The Celebrate has 3" of “slow response” latex over 2" of "fast response latex over the support core. Slow response latex is somewhat in between the feel of latex and memory foam and it isn’t typical of most latex which is usually a fast response material.

In concept it’s straightforward yes but the thickness and softness of the comfort layers are important and can be tricky. If the comfort layers are too thick and soft then they can “allow” your heavier pelvis to sink into the mattress too far before it is “stopped” by the firmer support layers so this could lead to poor alignment and lower back discomfort or pain. The goal is “just enough” thickness and softness in the comfort layers for your most pressure prone sleeping position (usually side sleeping) so that there is less risk of spinal alignment issues in your other sleeping positions. Too little softness can lead to pressure issues and too much can lead to alignment issues and it’s the balance between them that is important.

Both the PLB and the 45th Street Bedding use latex which is the most durable foam material available so they would certainly have no “weak links” in terms of durability. For the other two I would need to know the specifics of all the layers in each mattress to make any meaningful comments.

A two sided mattress will be more durable than a similar one sided mattress … even with more durable materials such as latex. The compression forces don’t really reach the bottom of the mattress becasue the foam absorbs energy as the compression forces travel through the mattress and they also spread out (are distributed over a wider surface area) as they go deeper so the lower layers don’t compress nearly as much as the top layers. The softer foam on the bottom is also slightly compressed just from the weight of the mattress so as long as the softer layers aren’t too thick you won’t “shift down” into any soft spots on the bottom of the mattress even if there were any because latex takes longer to develop soft spots than other foam materials.

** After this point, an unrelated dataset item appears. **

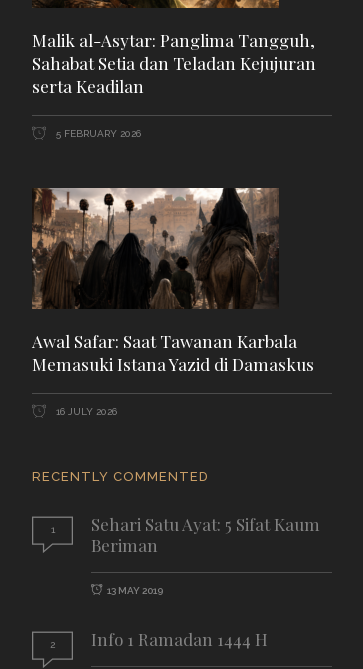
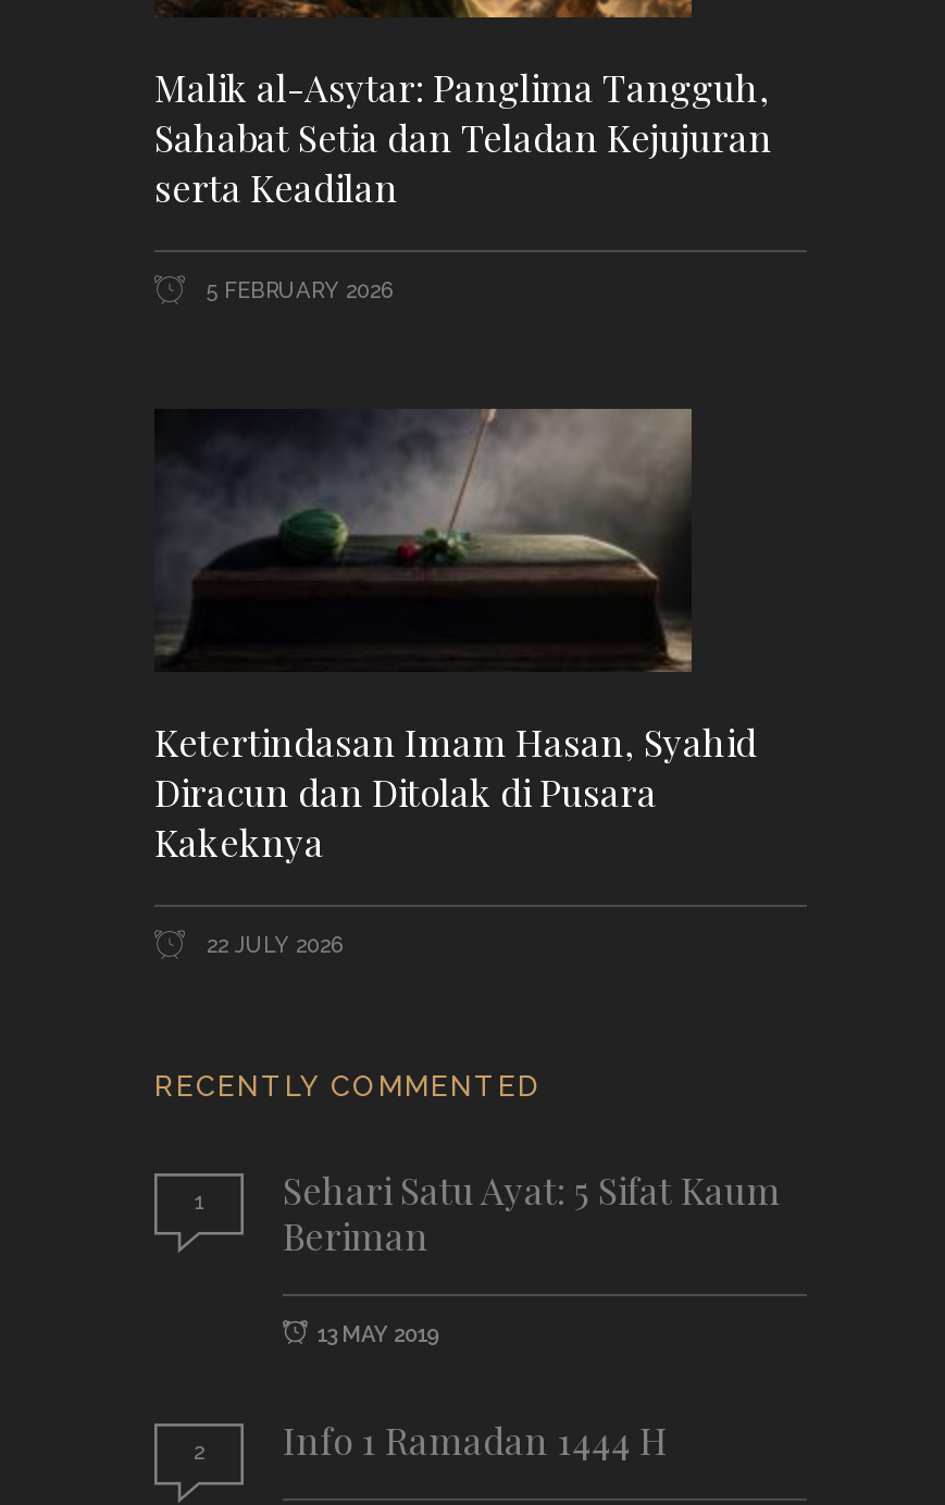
[31,187,314,375] [image] | Awal Safar: Saat Tawanan Karbala | Memasuki Istana Yazid di Damaskus -> [154,407,757,865] [image] | Ketertindasan Imam Hasan, Syahid | Diracun dan Ditolak di Pusara | Kakeknya
[53,406,117,417] 16 JULY 2026 -> [200,933,341,957] 22 JULY 2026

If the layers on the bottom were too thick and soft then it could affect alignment which is the reason that a two sided mattress is more limited in design because it’s not a good idea to use more than about 3" or so of softer foam on the bottom while a one sided mattress can use the firmest foam on the bottom and then build on top of it using progressively firmer layers without risking having too much soft foam on the bottom. The “feel” of a one sided mattress can be more customized in other words.

As long as the softer comfort layers aren’t too thick then they have a chance to “rest and recover” when they are on the bottom of the mattress and they are only subject to most of the compression forces that soften and break down any material for half the time.

It’s only an unknown if you don’t know the quality/durability of the materials in your mattress. If you know the quality of the materials and components then it’s fairly easy to identify the weak links of a mattress and assess the relative durability of the mattress. If it’s all latex then you know that the risk of foam softening is already much lower than other types of foam. You can read more about the factors that affect durability and the useful life of a mattress in post #4 here.

Generally they are the same although the showroom models will often be broken in with use so when you receive a new mattress it may be a little firmer than the model on the showroom floor.